38. The royal dignity that thou seest here, adorned with the stately umbrella and flapping fans; is but a dream lasting for a few days.
39. Consider these phenomena in their true light, and thou wilt find my boy, that none of these nor ourselves nor any one of us, are to last for ever: shun therefore thy error of the passing world from thy mind for ever.
40. That these are dead and gone, and these are existent before us, are but errors of our minds, and creatures of our false notions and fond desires, and without any reality in them.

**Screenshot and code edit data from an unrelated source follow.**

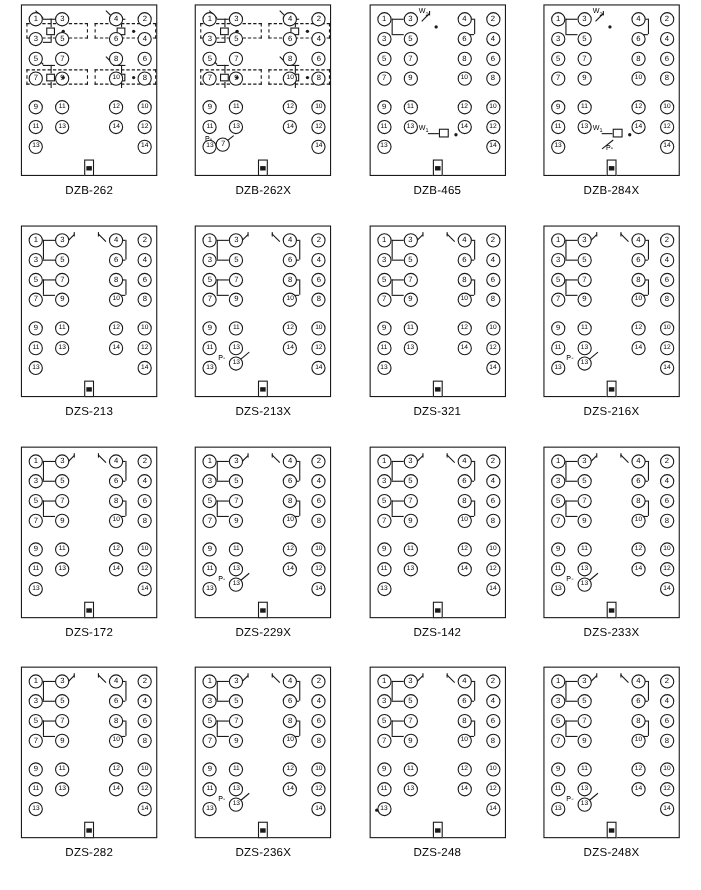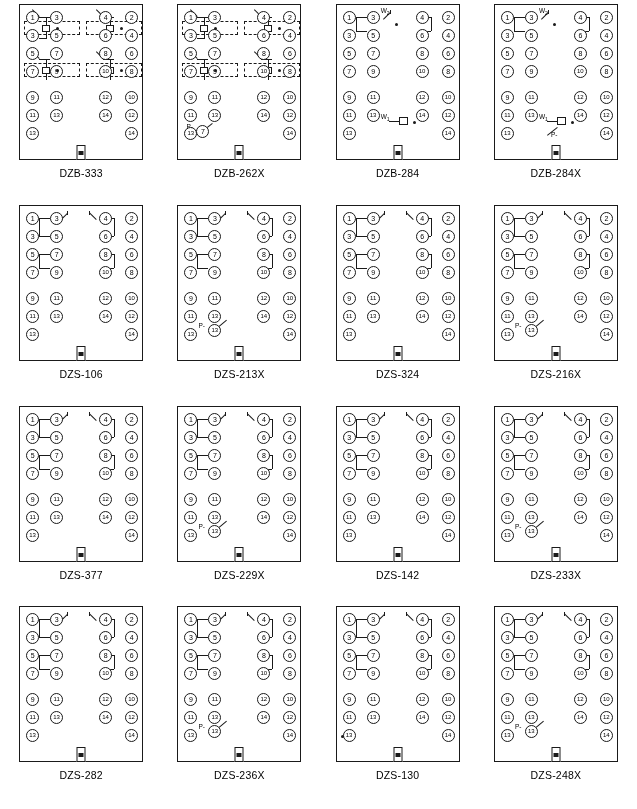--- a/index.html
+++ b/index.html
@@ -163,21 +163,21 @@
         <div class="diag" style="left: 19px; top: 54px; width: 9.89949px; transform: rotate(-135deg);"></div>
         <div class="w wh" style="left: 83px; top: 54px; width: 11px;"></div>
         <div class="w wv" style="left: 90px; top: 54px; height: 8px;"></div>
         <div class="w wv" style="left: 90px; top: 69px; height: 6px;"></div>
         <div class="dot" style="left: 100px; top: 64px;"></div>
         <div class="diag" style="left: 83px; top: 54px; width: 9.89949px; transform: rotate(-135deg);"></div>
         <div class="t sm" style="left: 30px; top: 104px;">13</div>
         <div class="t sm" style="left: 79px; top: 104px;">14</div>
         <div class="plug"></div>
       </div>
-      <div class="caption">DZB-333</div>
+      <div class="caption">DZB-262</div>
     </div>
     <div class="cell">
       <div class="panel">
         <div class="t" style="left: 6px; top: 6px;">1</div>
         <div class="t" style="left: 6px; top: 24px;">3</div>
         <div class="t" style="left: 6px; top: 42px;">5</div>
         <div class="t" style="left: 6px; top: 60px;">7</div>
         <div class="t" style="left: 6px; top: 86px;">9</div>
         <div class="t sm" style="left: 6px; top: 104px;">11</div>
         <div class="t sm" style="left: 6px; top: 122px;">13</div>
@@ -273,21 +273,21 @@
         <div class="w wv" style="left: 94px; top: 12px; height: 14px;"></div>
         <div class="w wh" style="left: 83px; top: 26px; width: 11px;"></div>
         <div class="lbl" style="left: 44px; top: 2px;">W<span class="sub">2</span></div>
         <div class="dot" style="left: 58px; top: 18px;"></div>
         <div class="coil" style="left: 62px; top: 112px; width: 9px; height: 8px;"></div>
         <div class="lbl" style="left: 44px; top: 108px;">W<span class="sub">1</span></div>
         <div class="dot" style="left: 76px; top: 116px;"></div>
         <div class="w wh" style="left: 52px; top: 116px; width: 10px;"></div>
         <div class="plug"></div>
       </div>
-      <div class="caption">DZB-284</div>
+      <div class="caption">DZB-465</div>
     </div>
     <div class="cell">
       <div class="panel">
         <div class="t" style="left: 6px; top: 6px;">1</div>
         <div class="t" style="left: 6px; top: 24px;">3</div>
         <div class="t" style="left: 6px; top: 42px;">5</div>
         <div class="t" style="left: 6px; top: 60px;">7</div>
         <div class="t" style="left: 6px; top: 86px;">9</div>
         <div class="t sm" style="left: 6px; top: 104px;">11</div>
         <div class="t sm" style="left: 6px; top: 122px;">13</div>
@@ -369,21 +369,21 @@
         <div class="w wv" style="left: 94px; top: 12px; height: 18px;"></div>
         <div class="w wh" style="left: 83px; top: 30px; width: 11px;"></div>
         <div class="w wh" style="left: 19px; top: 48px; width: 11px;"></div>
         <div class="w wv" style="left: 19px; top: 48px; height: 14px;"></div>
         <div class="w wh" style="left: 19px; top: 62px; width: 11px;"></div>
         <div class="w wh" style="left: 83px; top: 48px; width: 11px;"></div>
         <div class="w wv" style="left: 94px; top: 48px; height: 14px;"></div>
         <div class="w wh" style="left: 83px; top: 62px; width: 11px;"></div>
         <div class="plug"></div>
       </div>
-      <div class="caption">DZS-106</div>
+      <div class="caption">DZS-213</div>
     </div>
     <div class="cell">
       <div class="panel">
         <div class="t" style="left: 6px; top: 6px;">1</div>
         <div class="t" style="left: 6px; top: 24px;">3</div>
         <div class="t" style="left: 6px; top: 42px;">5</div>
         <div class="t" style="left: 6px; top: 60px;">7</div>
         <div class="t" style="left: 6px; top: 86px;">9</div>
         <div class="t sm" style="left: 6px; top: 104px;">11</div>
         <div class="t sm" style="left: 6px; top: 122px;">13</div>
@@ -468,21 +468,21 @@
         <div class="w wv" style="left: 94px; top: 12px; height: 18px;"></div>
         <div class="w wh" style="left: 83px; top: 30px; width: 11px;"></div>
         <div class="w wh" style="left: 19px; top: 48px; width: 11px;"></div>
         <div class="w wv" style="left: 19px; top: 48px; height: 14px;"></div>
         <div class="w wh" style="left: 19px; top: 62px; width: 11px;"></div>
         <div class="w wh" style="left: 83px; top: 48px; width: 11px;"></div>
         <div class="w wv" style="left: 94px; top: 48px; height: 14px;"></div>
         <div class="w wh" style="left: 83px; top: 62px; width: 11px;"></div>
         <div class="plug"></div>
       </div>
-      <div class="caption">DZS-324</div>
+      <div class="caption">DZS-321</div>
     </div>
     <div class="cell">
       <div class="panel">
         <div class="t" style="left: 6px; top: 6px;">1</div>
         <div class="t" style="left: 6px; top: 24px;">3</div>
         <div class="t" style="left: 6px; top: 42px;">5</div>
         <div class="t" style="left: 6px; top: 60px;">7</div>
         <div class="t" style="left: 6px; top: 86px;">9</div>
         <div class="t sm" style="left: 6px; top: 104px;">11</div>
         <div class="t sm" style="left: 6px; top: 122px;">13</div>
@@ -567,21 +567,21 @@
         <div class="w wv" style="left: 94px; top: 12px; height: 18px;"></div>
         <div class="w wh" style="left: 83px; top: 30px; width: 11px;"></div>
         <div class="w wh" style="left: 19px; top: 48px; width: 11px;"></div>
         <div class="w wv" style="left: 19px; top: 48px; height: 14px;"></div>
         <div class="w wh" style="left: 19px; top: 62px; width: 11px;"></div>
         <div class="w wh" style="left: 83px; top: 48px; width: 11px;"></div>
         <div class="w wv" style="left: 94px; top: 48px; height: 14px;"></div>
         <div class="w wh" style="left: 83px; top: 62px; width: 11px;"></div>
         <div class="plug"></div>
       </div>
-      <div class="caption">DZS-377</div>
+      <div class="caption">DZS-172</div>
     </div>
     <div class="cell">
       <div class="panel">
         <div class="t" style="left: 6px; top: 6px;">1</div>
         <div class="t" style="left: 6px; top: 24px;">3</div>
         <div class="t" style="left: 6px; top: 42px;">5</div>
         <div class="t" style="left: 6px; top: 60px;">7</div>
         <div class="t" style="left: 6px; top: 86px;">9</div>
         <div class="t sm" style="left: 6px; top: 104px;">11</div>
         <div class="t sm" style="left: 6px; top: 122px;">13</div>
@@ -865,21 +865,21 @@
         <div class="w wh" style="left: 83px; top: 30px; width: 11px;"></div>
         <div class="w wh" style="left: 19px; top: 48px; width: 11px;"></div>
         <div class="w wv" style="left: 19px; top: 48px; height: 14px;"></div>
         <div class="w wh" style="left: 19px; top: 62px; width: 11px;"></div>
         <div class="w wh" style="left: 83px; top: 48px; width: 11px;"></div>
         <div class="w wv" style="left: 94px; top: 48px; height: 14px;"></div>
         <div class="w wh" style="left: 83px; top: 62px; width: 11px;"></div>
         <div class="plug"></div>
         <div class="dot" style="left: 4px; top: 128px;"></div>
       </div>
-      <div class="caption">DZS-130</div>
+      <div class="caption">DZS-248</div>
     </div>
     <div class="cell">
       <div class="panel">
         <div class="t" style="left: 6px; top: 6px;">1</div>
         <div class="t" style="left: 6px; top: 24px;">3</div>
         <div class="t" style="left: 6px; top: 42px;">5</div>
         <div class="t" style="left: 6px; top: 60px;">7</div>
         <div class="t" style="left: 6px; top: 86px;">9</div>
         <div class="t sm" style="left: 6px; top: 104px;">11</div>
         <div class="t sm" style="left: 6px; top: 122px;">13</div>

41. Our notions and desires, paint and present these various changes before our sight; as the solar rays represent the water in the mirage. So our fancies working in the field of our ignorance, produce the erroneous conceptions, which roll on like currents in the eventful ocean of the world, with the waves of favorable and unfavorable events to us.
CHAPTER XX.
REMONSTRATION OF PÁVANA.
Argument. Punya’s relation of his various transmigrations and their woes to Pávana.
Punya said:—Who is our father and who our mother, and who are our friends and relatives, except our notion of them as such; and these again are as the dust raised by the gusts of our airy fancy?
2. The conceptions of friends and foes, of our sons and relations are the products of our affection and hatred to them; and these being the effects of our ignorance, are soon made to disappear into airy nothing, upon enlightenment of the understanding.
3. The thought of one as a friend, makes him a friend, and thinking one as an enemy makes him an enemy; the knowledge of a thing as honey and of another as poison, is owing to our opinion of it.